Distributed Web Crawling Made Easy: System and Architecture

September 9, 2022 · 16 min read

Looking for a guide to building a distributed crawler architecture and parser at scale? Learn how to implement a distributed crawler that includes web scraping, extracting content, and storing it with scalability in a fault-tolerant manner. We'll combine all the knowledge from previous posts to create a distributed crawling system.

First, we learned about pro techniques to scrape content, although we'll only use CSS selectors today. Then tricks to avoid blocks, from which we'll add proxies, headers, and headless browsers. And lastly, we built a parallel crawler, and this blog post begins with that code.

Keep in mind that it might be in an earlier post if you don't understand some part or snippet. Brace yourselves; lengthy snippets are coming.

Prerequisites

For the code to work, you'll need Redis and python3 installed. Some systems have it pre-installed. After that, install all the necessary libraries by running pip install.

Terminal
pip install install requests beautifulsoup4 playwright "celery[redis]" 
npx playwright install

Intro to Celery and Redis

Celery "is an open source asynchronous task queue." We created a simple parallel version in the last blog post. Celery takes it a step further by providing actually distributed queues. We'll use it to distribute our load among workers and servers. In a real-world case, we would have several nodes to make a distributed web crawler.

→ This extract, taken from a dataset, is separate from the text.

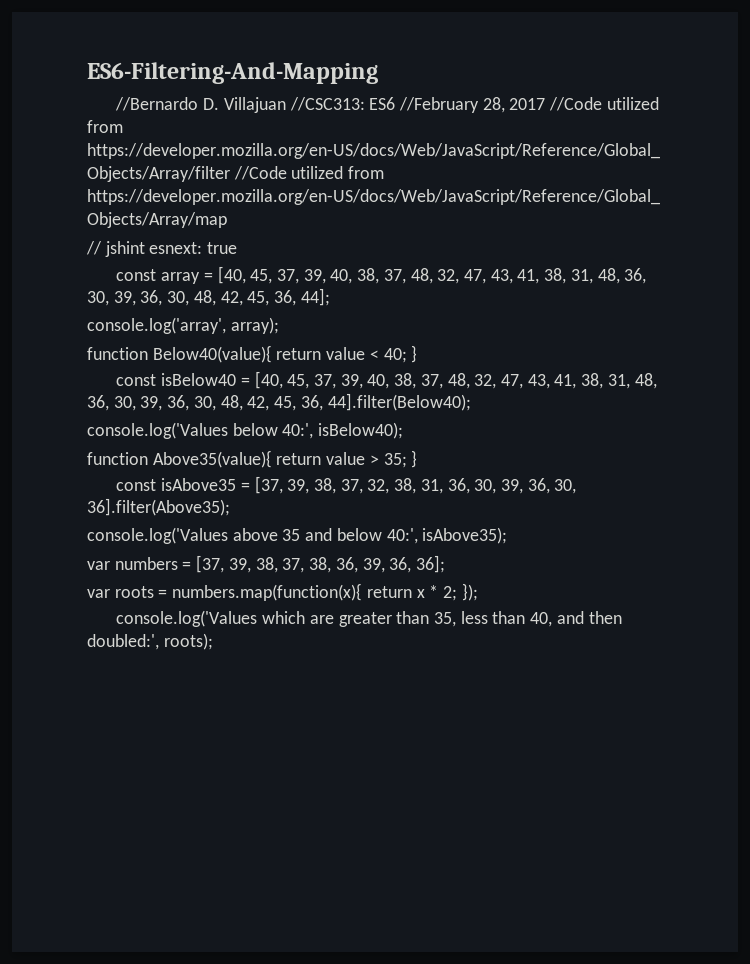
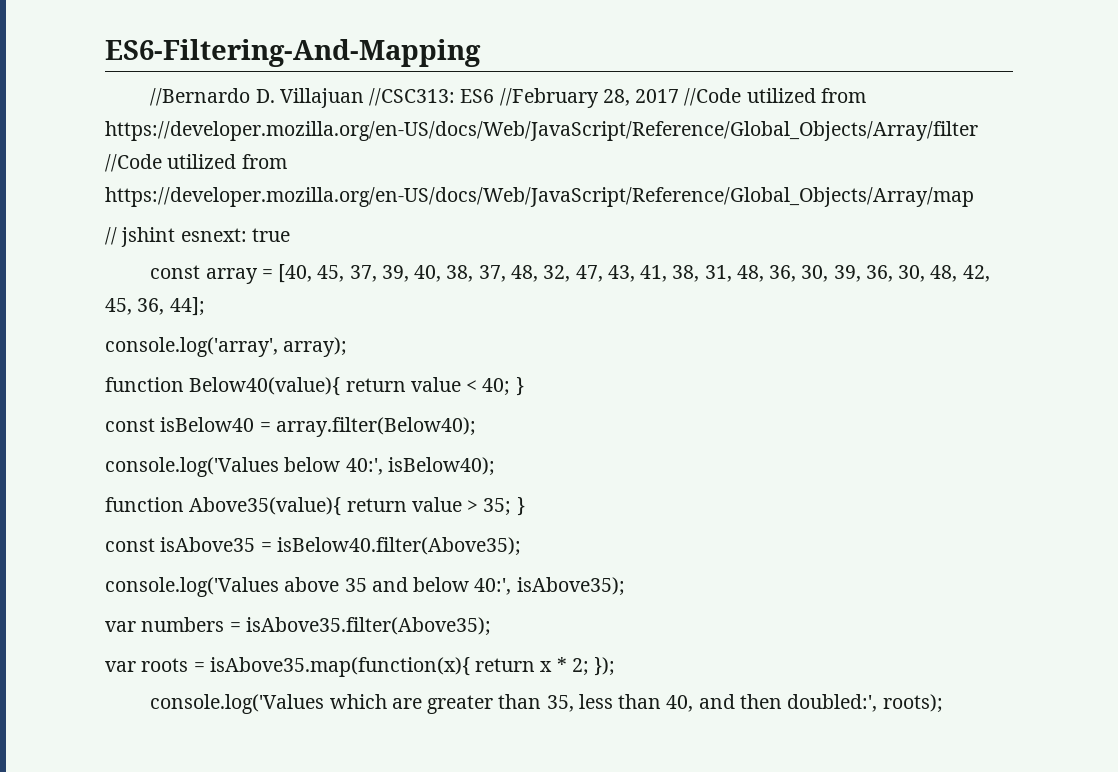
[254,371,657,389] [87,393,471,411] [40, 45, 37, 39, 40, 38, 37, 48, 32, 47, 43, 41, 38, 31, 48, 36, 30, 39, 36, 30, 48, 42, 45, 36, 44].filter(Below40); -> [275,417,476,437] array.filter(Below40);
[254,476,577,494] [87,498,230,516] [37, 39, 38, 37, 32, 38, 31, 36, 30, 39, 36, 30, 36].filter(Above35); -> [276,537,521,556] isBelow40.filter(Above35);
[196,555,445,573] [37, 39, 38, 37, 38, 36, 39, 36, 36]; -> [245,617,491,636] isAbove35.filter(Above35);
[172,583,363,601] numbers.map(function(x){ -> [209,657,470,677] isAbove35.map(function(x){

Redis "is an open source, in-memory data structure store, used as a database, cache, and message broker." Instead of using arrays and sets to store all the content (in memory), we'll use Redis as a database. Moreover, Celery can use Redis as a broker, so we won't need other software to run it.

Building a distributed web crawler in Python isn't an easy task, but you're brave enough to try! Let's go!

Simple Celery Task

Our first step will be to create a task in Celery that prints the value received by the parameter. Save the snippet in a file called tasks.py and run it. If you run it as a regular python file, only one string will be printed. The console will print two different lines if you run it with celery -A tasks worker.

The difference is in the demo function call. Direct call implies "execute that task," while delay means "enqueue it for a worker to process." Check Celery's API for more info on calling tasks.

tasks.py
from celery import Celery 
 
app = Celery('tasks', broker_url='redis://127.0.0.1:6379/1') 
 
@app.task 
def demo(str): 
	print(f'Str: {str}') 
 
demo('ZenRows') # Str: ZenRows 
demo.delay('ZenRows') # ?

The celery command won't end; we need to kill it by exiting the console (i.e., ctrl + C). We'll use it several times because Celery doesn't reload after code changes.

Distributed Crawling from Task

The next step is to connect a Celery task with the crawling process. This time we'll be using a slightly altered version of the helper functions seen in the last post. extract_links will get all the links on the page except the nofollow ones. We'll add filtering options later.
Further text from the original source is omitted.